2. l’ufficio di segreteria si articola nei seguenti servizi:

servizio affari generali;

servizio ordinamento degli enti locali e gestione

servizi pubblici.

Art. 23

Ufficio di segreteria del Comitato per le pensioni privilegiate ordinarie


1. l’ufficio di segreteria del Comitato per le pensioni privilegiate ordinarie provvede: alle attività istruttorie e di segreteria funzionalmente necessario all’espletamento dell’attività deliberativa e consultiva del Comitato; alle attività di documentazione degli orientamenti assunti, nelle materie di interesse del Comitato, dagli organi giurisdizionali, consultivi, di controllo e medico-legali.
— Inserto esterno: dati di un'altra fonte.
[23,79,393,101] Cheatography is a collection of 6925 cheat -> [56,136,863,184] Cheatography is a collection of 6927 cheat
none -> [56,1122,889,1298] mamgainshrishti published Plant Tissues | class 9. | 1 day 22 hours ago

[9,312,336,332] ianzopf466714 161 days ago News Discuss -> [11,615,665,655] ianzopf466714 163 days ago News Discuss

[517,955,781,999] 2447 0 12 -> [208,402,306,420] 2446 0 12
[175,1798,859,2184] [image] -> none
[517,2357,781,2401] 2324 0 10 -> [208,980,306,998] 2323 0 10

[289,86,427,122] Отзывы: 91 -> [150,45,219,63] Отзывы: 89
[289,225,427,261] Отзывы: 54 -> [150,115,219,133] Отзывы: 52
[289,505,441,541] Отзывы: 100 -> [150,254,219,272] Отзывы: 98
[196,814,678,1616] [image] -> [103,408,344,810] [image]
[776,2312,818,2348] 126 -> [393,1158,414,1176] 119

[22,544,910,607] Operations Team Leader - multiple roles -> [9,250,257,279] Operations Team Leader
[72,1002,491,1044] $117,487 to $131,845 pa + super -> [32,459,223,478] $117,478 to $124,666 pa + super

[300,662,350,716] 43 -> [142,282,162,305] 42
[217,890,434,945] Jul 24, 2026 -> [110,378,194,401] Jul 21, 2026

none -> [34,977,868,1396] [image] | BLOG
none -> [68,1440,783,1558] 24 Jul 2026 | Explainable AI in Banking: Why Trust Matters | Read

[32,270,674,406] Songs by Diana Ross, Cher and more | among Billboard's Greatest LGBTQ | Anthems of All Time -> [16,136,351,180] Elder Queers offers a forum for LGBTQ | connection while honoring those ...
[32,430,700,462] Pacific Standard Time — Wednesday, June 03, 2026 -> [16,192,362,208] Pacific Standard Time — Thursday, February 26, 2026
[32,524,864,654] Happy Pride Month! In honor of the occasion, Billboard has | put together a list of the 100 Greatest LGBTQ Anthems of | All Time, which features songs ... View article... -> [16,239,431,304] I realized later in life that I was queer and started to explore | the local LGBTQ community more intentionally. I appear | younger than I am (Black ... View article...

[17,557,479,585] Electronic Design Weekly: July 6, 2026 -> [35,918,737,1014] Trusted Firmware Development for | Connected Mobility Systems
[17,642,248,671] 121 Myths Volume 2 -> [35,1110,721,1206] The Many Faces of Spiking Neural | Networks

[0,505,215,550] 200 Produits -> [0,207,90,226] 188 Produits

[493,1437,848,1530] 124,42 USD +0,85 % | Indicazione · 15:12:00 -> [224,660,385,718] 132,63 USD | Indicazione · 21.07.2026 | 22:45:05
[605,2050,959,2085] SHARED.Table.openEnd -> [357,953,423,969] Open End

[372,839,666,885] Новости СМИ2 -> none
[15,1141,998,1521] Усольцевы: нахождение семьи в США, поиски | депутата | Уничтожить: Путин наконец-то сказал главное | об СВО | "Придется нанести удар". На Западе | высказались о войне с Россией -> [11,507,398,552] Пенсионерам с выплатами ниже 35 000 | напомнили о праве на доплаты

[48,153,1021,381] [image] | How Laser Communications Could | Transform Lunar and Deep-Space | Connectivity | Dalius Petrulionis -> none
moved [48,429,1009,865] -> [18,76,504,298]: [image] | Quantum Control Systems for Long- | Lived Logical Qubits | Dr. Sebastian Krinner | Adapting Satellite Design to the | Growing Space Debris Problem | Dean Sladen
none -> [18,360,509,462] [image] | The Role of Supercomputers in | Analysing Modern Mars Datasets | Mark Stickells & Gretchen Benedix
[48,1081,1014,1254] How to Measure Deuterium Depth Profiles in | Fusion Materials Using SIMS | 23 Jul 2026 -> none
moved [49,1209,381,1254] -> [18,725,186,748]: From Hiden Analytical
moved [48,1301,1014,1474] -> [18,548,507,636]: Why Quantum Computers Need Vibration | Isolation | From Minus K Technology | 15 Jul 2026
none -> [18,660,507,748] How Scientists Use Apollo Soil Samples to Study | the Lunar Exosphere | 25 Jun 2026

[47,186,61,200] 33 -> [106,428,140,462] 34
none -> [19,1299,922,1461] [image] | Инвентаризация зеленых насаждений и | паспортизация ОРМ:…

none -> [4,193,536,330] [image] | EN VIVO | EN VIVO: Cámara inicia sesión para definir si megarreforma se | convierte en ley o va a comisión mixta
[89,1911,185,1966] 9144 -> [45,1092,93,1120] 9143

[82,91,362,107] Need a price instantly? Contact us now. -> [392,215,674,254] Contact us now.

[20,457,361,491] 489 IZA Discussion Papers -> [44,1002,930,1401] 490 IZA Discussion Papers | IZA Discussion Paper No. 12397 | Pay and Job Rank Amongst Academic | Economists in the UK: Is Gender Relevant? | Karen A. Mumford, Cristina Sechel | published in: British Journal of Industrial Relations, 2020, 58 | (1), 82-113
2. l’ufficio comprende il servizio istruzione e documentazione e il servizio operativo.


Art. 24

Disposizioni finali


1. Con successivi provvedimenti del Segretario generale sono specificati attribuzioni e compiti degli uffici e servizi.

2. I comitati, le commissioni e gli altri organi collegiali, la cui istituzione sia anteriore alla data d 18 maggio 1996 e non derivi da disposizioni legislative o regolamentari sono soppressi, salvo che non siano confermati dall’autorità competente, entro due mesi dalla data di entrata in vigore del presente decreto.

3. Sono abrogati i decreti del Presidente del Consiglio dei Ministri del 10 marzo 1994 e dell’11 novembre 1994. Sono, altresì, abrogate le disposizioni incompatibili con il presente decreto.